2) Obtaining a reflectivity curve: the above-mentioned background light field light intensity and detection light intensity data are pixel label position of array device and correspondent light intensity data, and the detected light field light intensity of same pixel label position is compared with background light field light intensity data so as to obtain reflectivity curve r (N) of reflectivity along with pixel label_i)。

3) Obtaining a reflectivity differential curve: based on the reflectivity curve obtained in step 2), subtracting the reflectivity values of the adjacent pixel label positions to obtain a curve R (N) of the reflectivity differential value along with the pixel label_i)。

4) Obtaining a reflectivity curve differential peak value: the maximum reflectivity differential value corresponding to the pixel label is the pixel position N corresponding to the obtained critical angle_i。

5) By the differential algorithm process, the boundary pixel position can be extracted to be accurate to one pixel position.

The next step is to further refine the extraction position to the sub-pixel level by a sub-pixel level acquisition method based on fresnel fitting.

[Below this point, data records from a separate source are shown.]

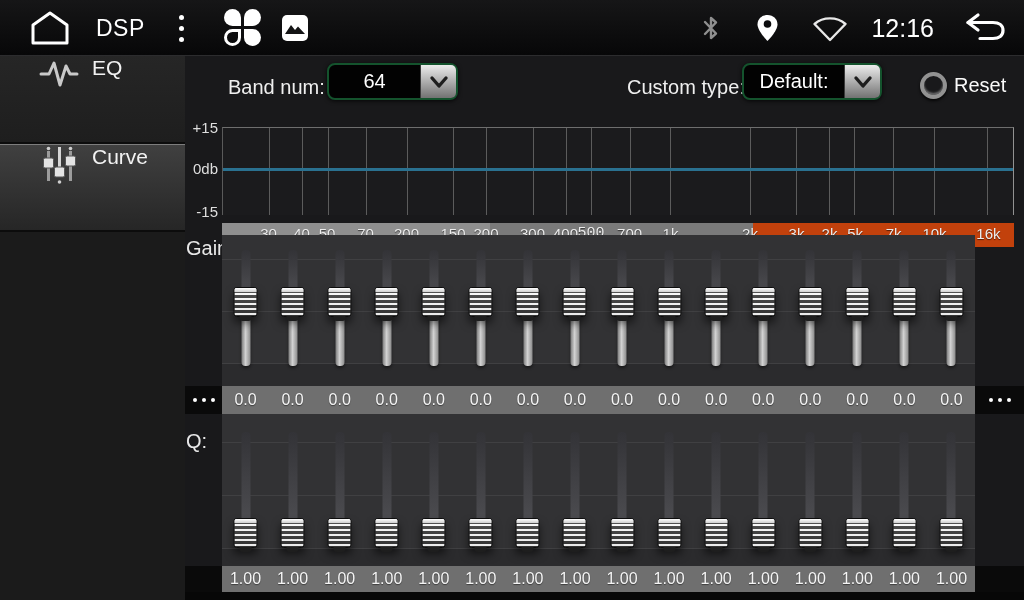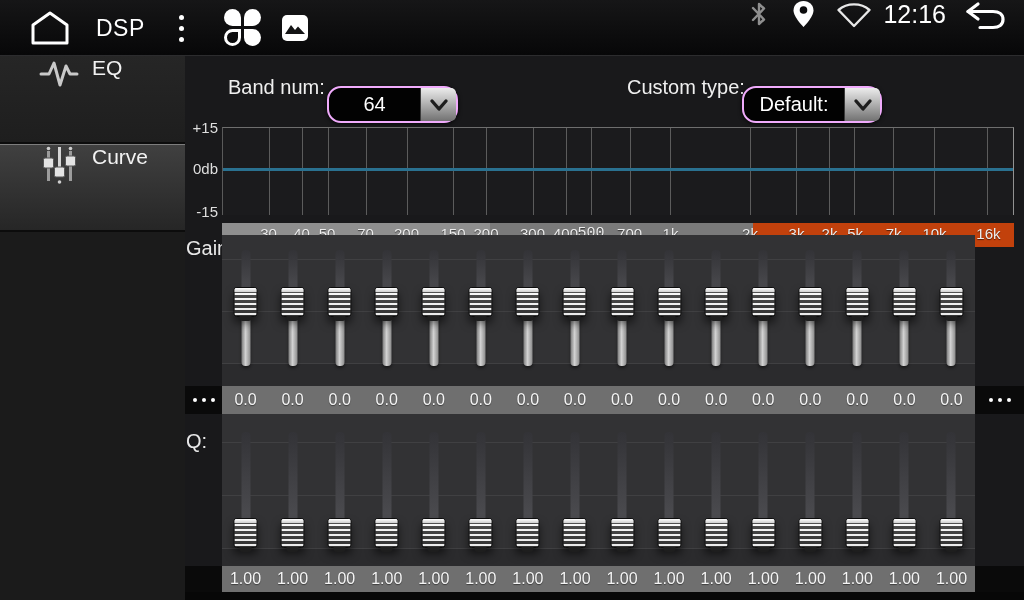--- a/index.html
+++ b/index.html
@@ -13,41 +13,41 @@
   .app-title{margin-left:22px;font-size:23px;color:#fff;letter-spacing:.5px;}
   .menu-dots{margin-left:28px;display:flex;flex-direction:column;gap:6px;padding:6px;}
   .menu-dots i{width:5px;height:5px;border-radius:50%;background:#fff;}
   .clover{margin-left:34px;width:38px;height:38px;display:grid;grid-template-columns:17px 17px;grid-template-rows:17px 17px;gap:3px;}
   .clover i{background:#fff;}
   .clover .p-tl{border-radius:50% 50% 0 50%;}
   .clover .p-tr{border-radius:50% 50% 50% 0;}
   .clover .p-bl{background:transparent;border:3px solid #fff;border-radius:50% 0 50% 50%;}
   .clover .p-br{border-radius:0 50% 50% 50%;}
   .gallery{margin-left:20px;width:26px;height:26px;background:#fff;border-radius:5px;display:flex;align-items:flex-end;justify-content:center;overflow:hidden;}
-  .tb-right{position:absolute;right:0;top:0;height:56px;display:flex;align-items:flex-start;gap:0;}
+  .tb-right{position:absolute;right:0;top:0;height:56px;display:flex;align-items:center;gap:12px;}
   .tb-right .sbi{display:flex;align-items:center;justify-content:center;}
   .clock{font-size:25px;color:#fff;margin:0 8px 0 10px;}
   .back-btn{margin:0 18px 0 10px;}
 
   
   .sidebar{position:absolute;left:0;top:56px;width:185px;height:544px;background:#1b1b1b;}
   .nav-item{position:relative;height:88px;display:flex;align-items:flex-start;background:linear-gradient(180deg,#262626,#1e1e1e);border-bottom:2px solid #0c0c0c;cursor:pointer;}
   .nav-item.sel{background:linear-gradient(180deg,#404040,#262626);border-top:1px solid #7d7d7d;}
   .nav-ico{width:46px;margin-left:36px;display:flex;justify-content:center;}
   .nav-label{margin-left:10px;font-size:21px;color:#f2f2f2;}
 
   
   .content{position:absolute;left:185px;top:56px;width:839px;height:544px;background:#19191b;}
 
   
   .controls{position:absolute;left:0;top:0;width:839px;height:59px;}
   .ctl-label{position:absolute;top:0;height:59px;line-height:62px;font-size:20px;color:#efefef;}
   .lbl-band{left:43px;}
   .lbl-custom{left:442px;}
-  .dropdown{position:absolute;top:30px;height:37px;background:#020202;border:2px solid #f0abfc;border-radius:14px;box-shadow:0 1px 4px rgba(0,0,0,.8);cursor:pointer;}
+  .dropdown{position:absolute;top:7px;height:37px;background:#020202;border:2px solid #14532d;border-radius:8px;box-shadow:0 1px 4px rgba(0,0,0,.8);cursor:pointer;}
   .dd-band{left:142px;width:131px;}
   .dd-custom{left:557px;width:140px;}
   .dd-value{position:absolute;left:0;top:0;bottom:0;right:36px;text-align:center;line-height:32px;font-size:20px;color:#fff;}
   .dd-btn{position:absolute;right:0;top:0;bottom:0;width:36px;background:linear-gradient(180deg,#ececec,#b5b5b5 45%,#727272);border-left:1px solid #3a3a3a;border-radius:0 5px 5px 0;display:flex;align-items:center;justify-content:center;}
   .reset-wrap{position:absolute;left:735px;top:0;height:59px;display:flex;align-items:center;cursor:pointer;}
   .reset-ring{width:27px;height:27px;border-radius:50%;border:4px solid #929292;box-shadow:0 2px 3px rgba(0,0,0,.8), inset 0 -2px 2px rgba(255,255,255,.35);}
   .reset-text{margin-left:7px;font-size:20px;color:#fafafa;}
 
   
   .graphzone{position:absolute;left:0;top:59px;width:839px;height:120px;}
@@ -197,20 +197,24 @@
       </div>
       <div class="ctl-label lbl-custom">Custom type:</div>
       <div class="dropdown dd-custom">
         <div class="dd-value">Default:</div>
         <div class="dd-btn">
           <svg width="22" height="18" viewBox="0 0 22 18">
             <path d="M4,5 L11,13 L18,5" fill="none" stroke="#1e1e1e" stroke-width="3.4" stroke-linecap="round" stroke-linejoin="round"></path>
           </svg>
         </div>
       </div>
+      <div class="reset-wrap">
+        <div class="reset-ring"></div>
+        <div class="reset-text">Reset</div>
+      </div>
     </div>
 
     <div class="graphzone">
       <div class="ylab" style="top:4px;">+15</div>
       <div class="ylab" style="top:45px;">0db</div>
       <div class="ylab" style="top:88px;">-15</div>
       <div class="plot">
 
         <div class="curveline"></div>
       <div class="gridv" style="left: 5.86971%;"></div>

6) And (3) carrying out differential method calibration, specifically, obtaining calibration curves of the refractive indexes of various liquids to be measured relative to critical pixels through the differential method calibration process. The calibration process is to configure a plurality of transparent liquids with different refractive indexes in the refractive index measurement range, and obtain the relationship between the pixels corresponding to the critical angles of the liquids and the refractive indexes of the liquids through the differential algorithm, and the relationship curve is called as a calibration curve. Calibration is a necessary step in the refractive index measurement process.

7) Angle conversion: in order to further obtain the reflectance curve of the reflectance with respect to the incident angle, the reflectance curve of the reflectance with respect to the pixel obtained in step 2 needs to be subjected to coordinate conversion.

The scaling curve obtained in step 6) can be converted into a relation between the array device pixels and the incident angle using the prism refractive index and the liquid refractive index according to the critical angle principle. This curve is called the transfer curve, which is as follows:

finally, converting the critical point pixel into an incidence angle, wherein theta_cN represents a refractive index, which is a critical angle of total reflection. n is_prismThe refractive index of the prism in the system is measured for the photo-sensing array.

That is, the scaling obtains the relationship between the pixel and the refractive index, and through the conversion process, the correspondence between the pixel and the incident angle can be obtained.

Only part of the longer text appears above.